F3U@PSUVM.BITNET (01/24/88)
I noticed that several people have requested the format of AppleWorks
file formats. Well, following is the result of several days during
the summer. This is just the description of the AWP file. Some
of the information in the header I haven't quite figured out yet, but
this information is enough to reconstruct a damaged file. With this
information I've written a program which automatically(well, almost)
fixes a damaged file.
Here is a description of an AppleWorks Word Processor file. I've
torn apart a file and have come up with the following information.
Format of an AWP file
Copyright (C) 1987-8 Frank Uzzolino
All rights reserved
A. Once upon a line...
A line of an AWP file can have one of two formats depending
on what kind of line it is. Format I is for printer option
codes such as NP, PW, an DS. Format II is for an actual line
of text.
Format I.
Each line consists of two bytes, a Count byte(1st) and a
Code byte(2nd). These are the only two bytes of the line.
Example:
Here is a string of bytes in the AWP file:
0A D9 0C DB 02 E5 00 E7
Which AppleWorks would show as:
-------Left Margin: 1.0 inches
-------Characters per Inch: 12 chars
-------Lines per Inch: 2 lines
-------Double Space
Following are all the printer option codes.

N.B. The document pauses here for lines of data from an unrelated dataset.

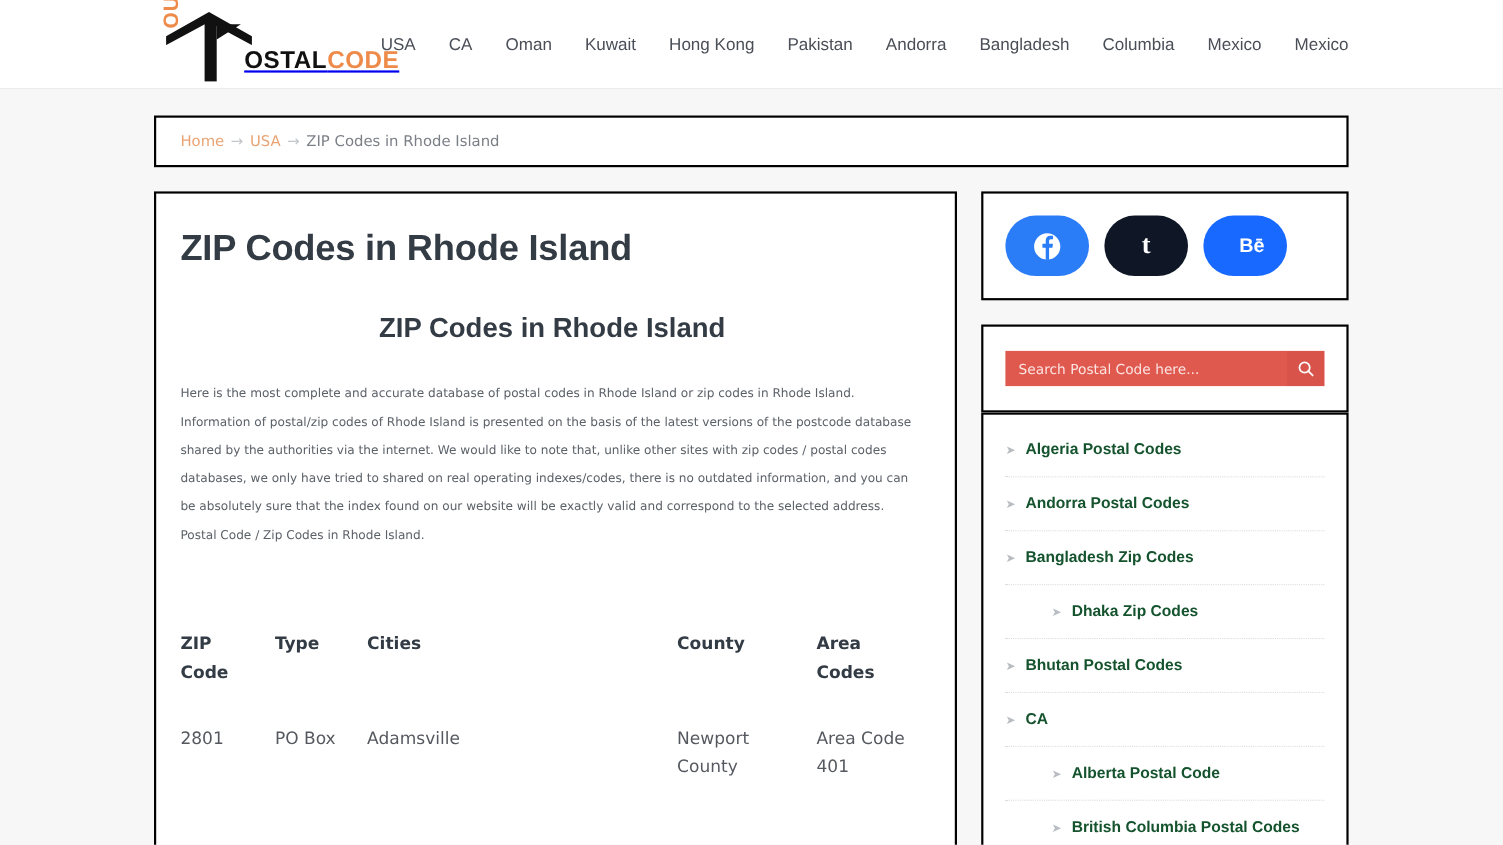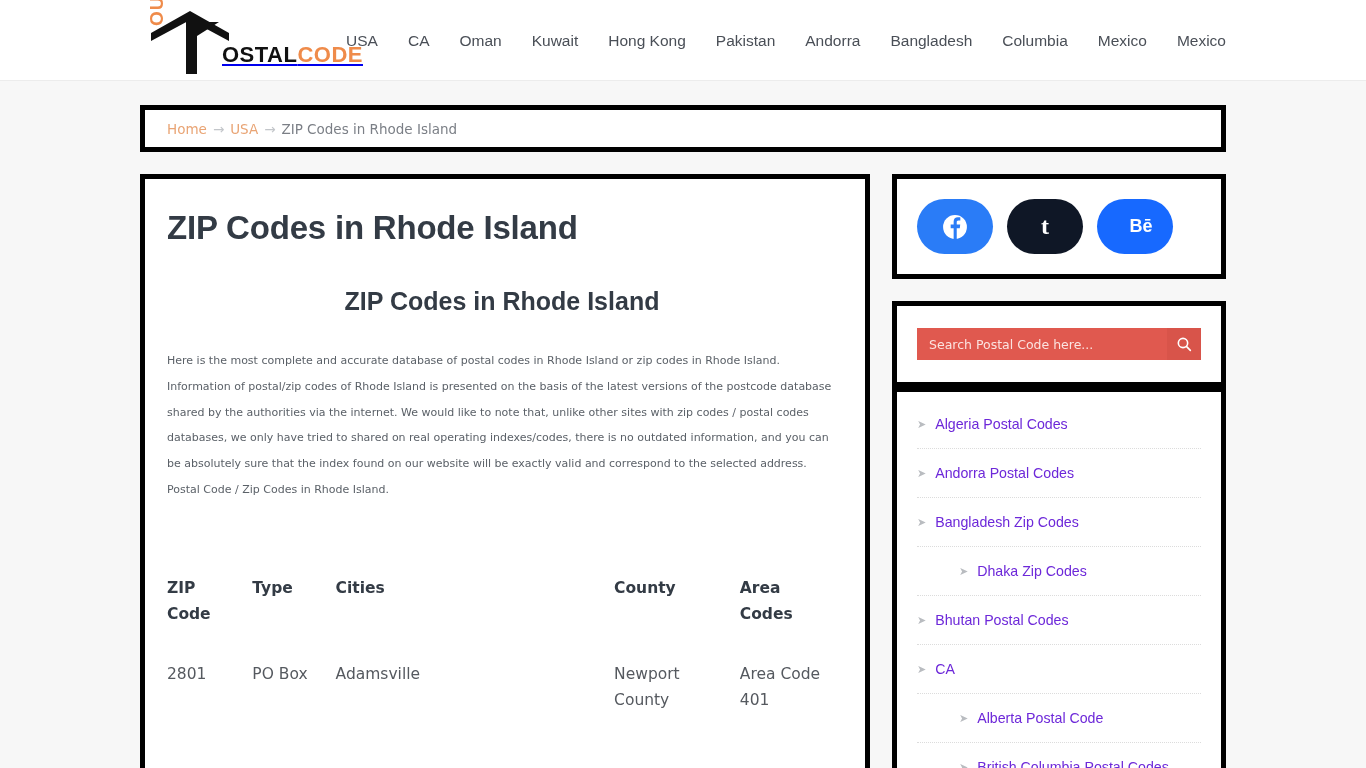--- a/index.html
+++ b/index.html
@@ -87,21 +87,21 @@
     font-family: "Liberation Sans", sans-serif;
     white-space: nowrap;
   }
 
   
   .page {
     padding: 24px 140px 0 140px;
   }
   .card {
     background: #ffffff;
-    border: 5px solid #000000;
+    border: 2px solid #000000;
   }
   .breadcrumb-card {
     width: 1086px;
     height: 47px;
     display: flex;
     align-items: center;
     padding: 0 22px;
     margin-bottom: 22px;
   }
   .breadcrumb {
@@ -226,22 +226,22 @@
     align-items: flex-start;
     gap: 9px;
     padding: 15px 0 14px 0;
     border-bottom: 1px dotted #dcdcdc;
   }
   .link-item:last-child { border-bottom: none; }
   .link-item.sub { padding-left: 42px; }
   .link-arrow { color: #b9bcc0; font-size: 11px; line-height: 19px; flex: none; }
   .link-item a {
     font-size: 14.2px;
-    font-weight: 400;
-    color: #6d28d9;
+    font-weight: 700;
+    color: #14532d;
     text-decoration: none;
     line-height: 19px;
     font-family: "Liberation Sans", sans-serif;
   }
 </style>
 </head>
 <body>
 
 <header class="site-header">
   <a class="logo" href="#">

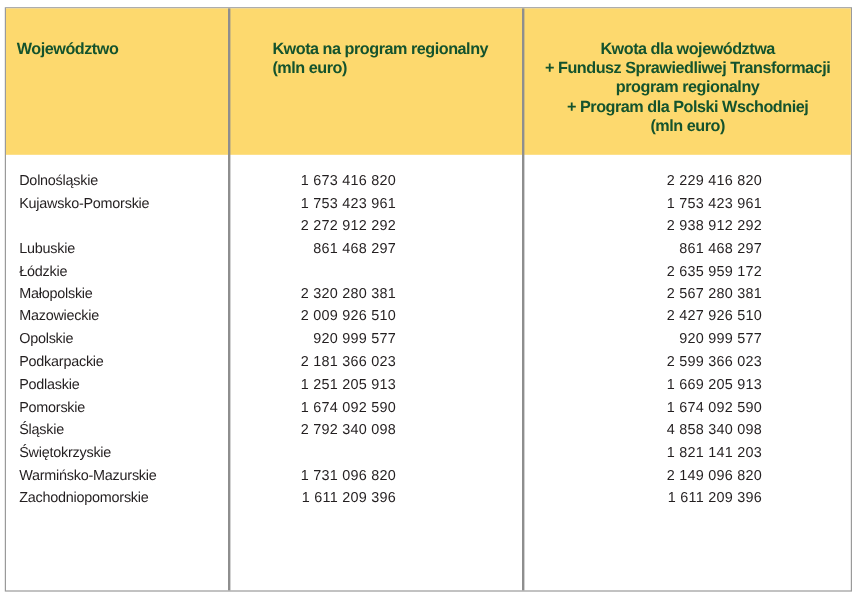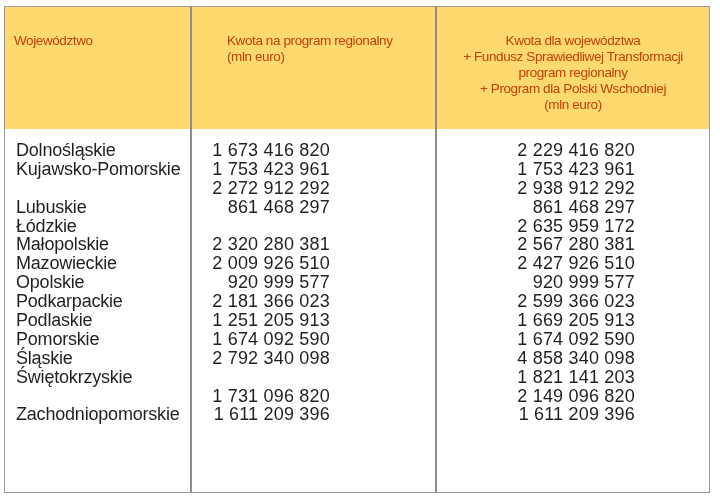--- a/index.html
+++ b/index.html
@@ -41,41 +41,41 @@
       background: #8e8e8e;
     }
     .divider.d1 { left: 185px; }
     .divider.d2 { left: 430px; }
 
     .hcell {
       position: absolute;
       top: 0;
       height: 122px;
       box-sizing: border-box;
-      font-weight: normal;
+      font-weight: bold;
       font-size: 13.5px;
       line-height: 16px;
       letter-spacing: -0.4px;
-      color: #c2410c;
+      color: #14532d;
     }
     .hcell.c1 { left: 9px; width: 170px; padding-top: 26px; }
     .hcell.c2 { left: 222px; width: 205px; padding-top: 26px; }
     .hcell.c3 { left: 432px; width: 272px; padding-top: 26px; text-align: center; }
     .hcell .line { display: block; white-space: nowrap; }
 
     .body-rows {
       position: absolute;
       left: 0;
       top: 134px;
       width: 100%;
     }
     .row {
       position: relative;
       height: 18.9px;
-      font-size: 18px;
+      font-size: 12px;
       line-height: 18.9px;
     }
     .row .name {
       position: absolute;
       left: 11px;
       width: 170px;
       white-space: nowrap;
       letter-spacing: -0.2px;
     }
     .row .v1 {
@@ -204,20 +204,21 @@
       <div class="row">
         <span class="name">Śląskie</span>
         <span class="v1">2 792 340 098</span>
         <span class="v2">4 858 340 098</span>
       </div>
       <div class="row">
         <span class="name">Świętokrzyskie</span>
         <span class="v2">1 821 141 203</span>
       </div>
       <div class="row">
+        <span class="name">Warmińsko-Mazurskie</span>
         <span class="v1">1 731 096 820</span>
         <span class="v2">2 149 096 820</span>
       </div>
       <div class="row">
         <span class="name">Zachodniopomorskie</span>
         <span class="v1">1 611 209 396</span>
         <span class="v2">1 611 209 396</span>
       </div>
     </div>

All bytes are in HEX unless otherwise specified. Don't forget!
Option Byte Hex Notes Option Hex Byte Notes
1st 2nd 1st 2nd
------ -------- ---------- ------ -------- ----------
PW nn D8 DS 00 E7
LM nn D9 TS 00 E8
RM nn DA NP 00 E9
CI ## DB GB 00 EA
P1 00 DC GE 00 EB
P2 00 DD HE 00 EC
IN ## DE FO 00 ED
JU 00 DF SK ## EE
UJ 00 E0 * PN ## EF Page < 256
CN 00 E1 PE 00 F0
PL nn E2 PH 00 F1
TM nn E3 SM ## F2
BM nn E4 * PN ## F3 Page >= 256
LI ## E5 * EOP ## F4 Page < 256
SS 00 E6 * EOP ## F5 Page >= 256
nn is 10th's of inches. (i.e. a line of 50 D8 means a Platen
width(D8) of 80 (decimal) tenth's of inches, or 8.0 inches)
## is an actual number. (i.e. 05 DE means Indent(DE) 5 spaces)
Note that the Code bytes FOLLOWS the Count byte.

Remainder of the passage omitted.